*** Begin section ***

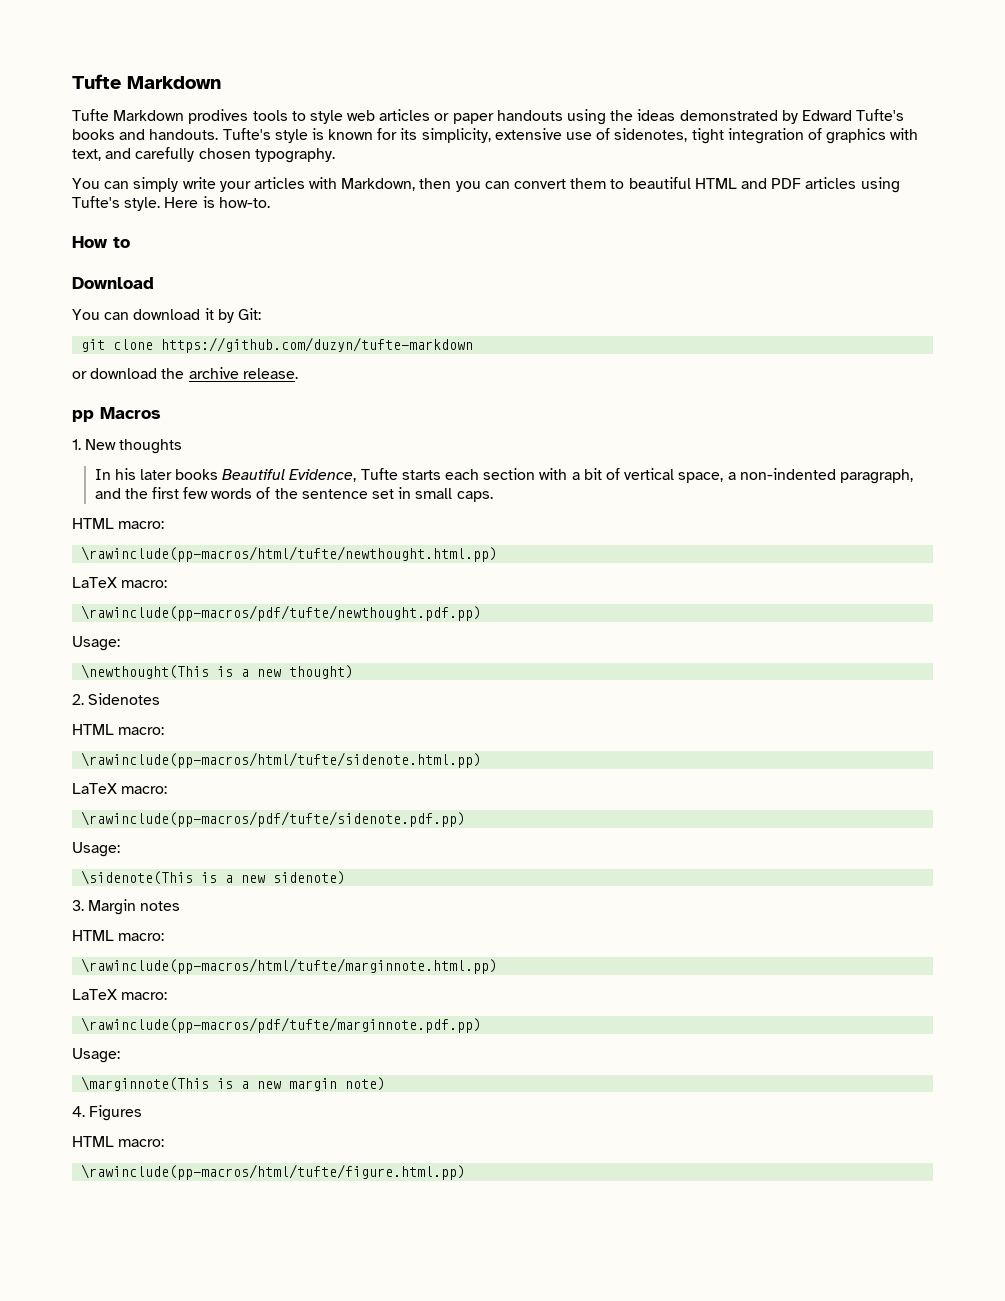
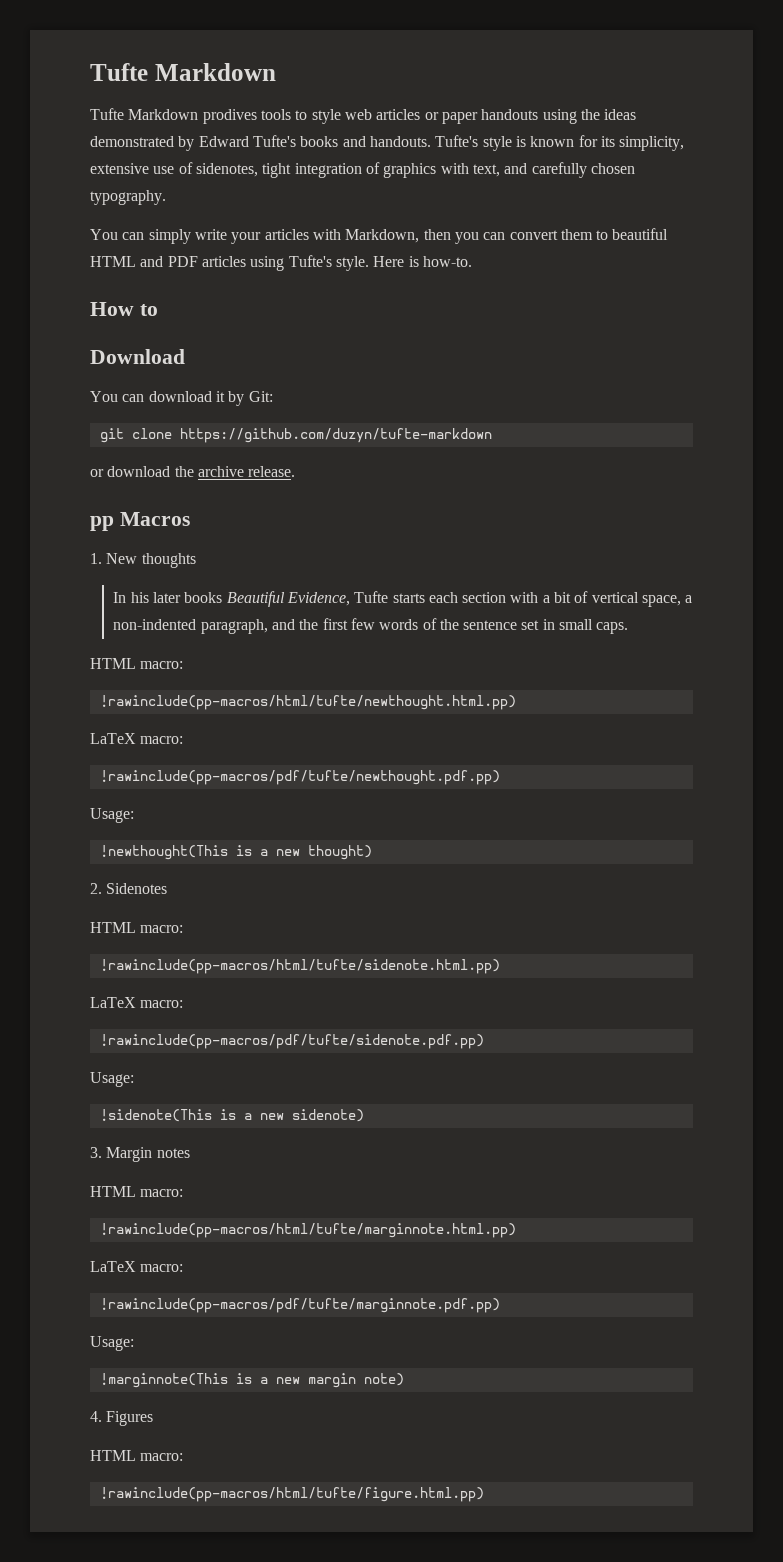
- \rawinclude(pp-macros/html/tufte/newthought.html.pp)
+ !rawinclude(pp-macros/html/tufte/newthought.html.pp)
  LaTeX macro:
- \rawinclude(pp-macros/pdf/tufte/newthought.pdf.pp)
+ !rawinclude(pp-macros/pdf/tufte/newthought.pdf.pp)
  Usage:
- \newthought(This is a new thought)
+ !newthought(This is a new thought)
- \rawinclude(pp-macros/html/tufte/sidenote.html.pp)
+ !rawinclude(pp-macros/html/tufte/sidenote.html.pp)
  LaTeX macro:
- \rawinclude(pp-macros/pdf/tufte/sidenote.pdf.pp)
+ !rawinclude(pp-macros/pdf/tufte/sidenote.pdf.pp)
  Usage:
- \sidenote(This is a new sidenote)
+ !sidenote(This is a new sidenote)
- \rawinclude(pp-macros/html/tufte/marginnote.html.pp)
+ !rawinclude(pp-macros/html/tufte/marginnote.html.pp)
  LaTeX macro:
- \rawinclude(pp-macros/pdf/tufte/marginnote.pdf.pp)
+ !rawinclude(pp-macros/pdf/tufte/marginnote.pdf.pp)
  Usage:
- \marginnote(This is a new margin note)
+ !marginnote(This is a new margin note)
- \rawinclude(pp-macros/html/tufte/figure.html.pp)
+ !rawinclude(pp-macros/html/tufte/figure.html.pp)

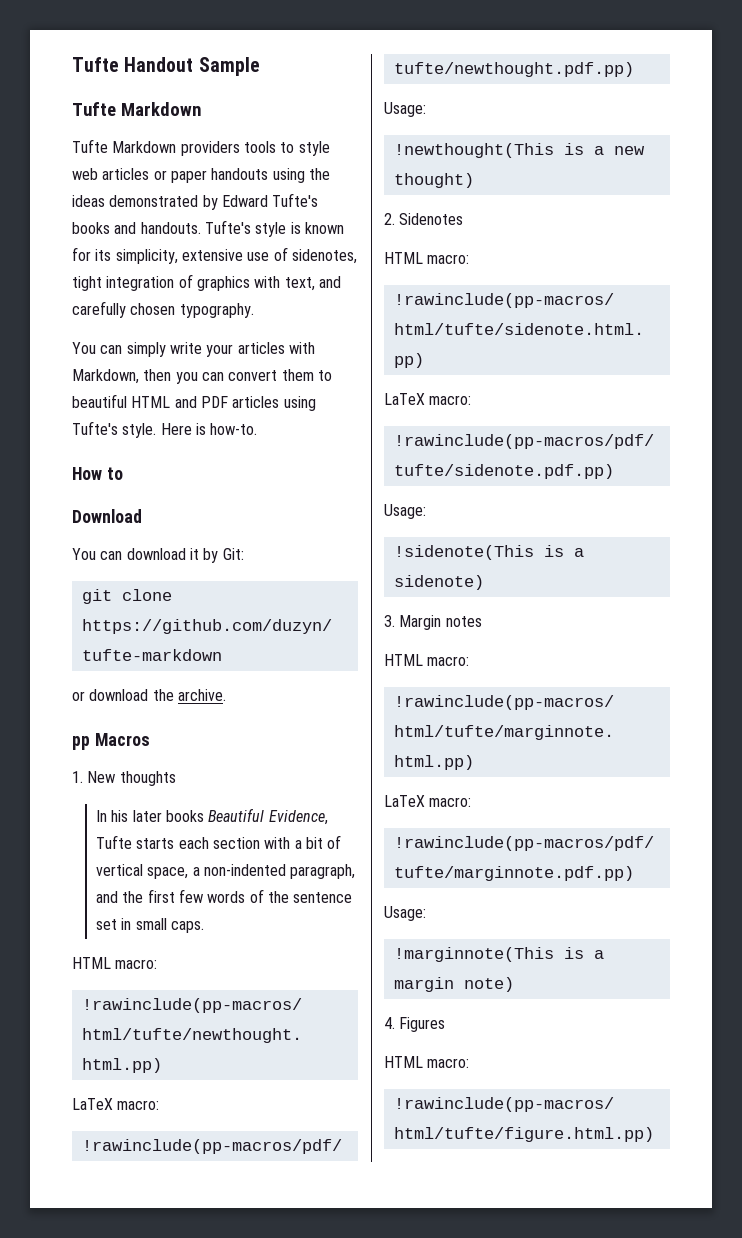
+ Tufte Handout Sample
- Tufte Markdown prodives tools to style web articles or paper handouts using the ideas demonstrated by Edward Tufte's books and handouts.
+ Tufte Markdown providers tools to style web articles or paper handouts using the ideas demonstrated by Edward Tufte's books and handouts.
- or download the archive release.
+ or download the archive.
- !sidenote(This is a new sidenote)
+ !sidenote(This is a sidenote)
- !marginnote(This is a new margin note)
+ !marginnote(This is a margin note)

*** End section ***

The lines of the records that contain the string "books" should be located and copied.

Solution below>
- Tufte Markdown prodives tools to style web articles or paper handouts using the ideas demonstrated by Edward Tufte's books and handouts.
+ Tufte Markdown providers tools to style web articles or paper handouts using the ideas demonstrated by Edward Tufte's books and handouts.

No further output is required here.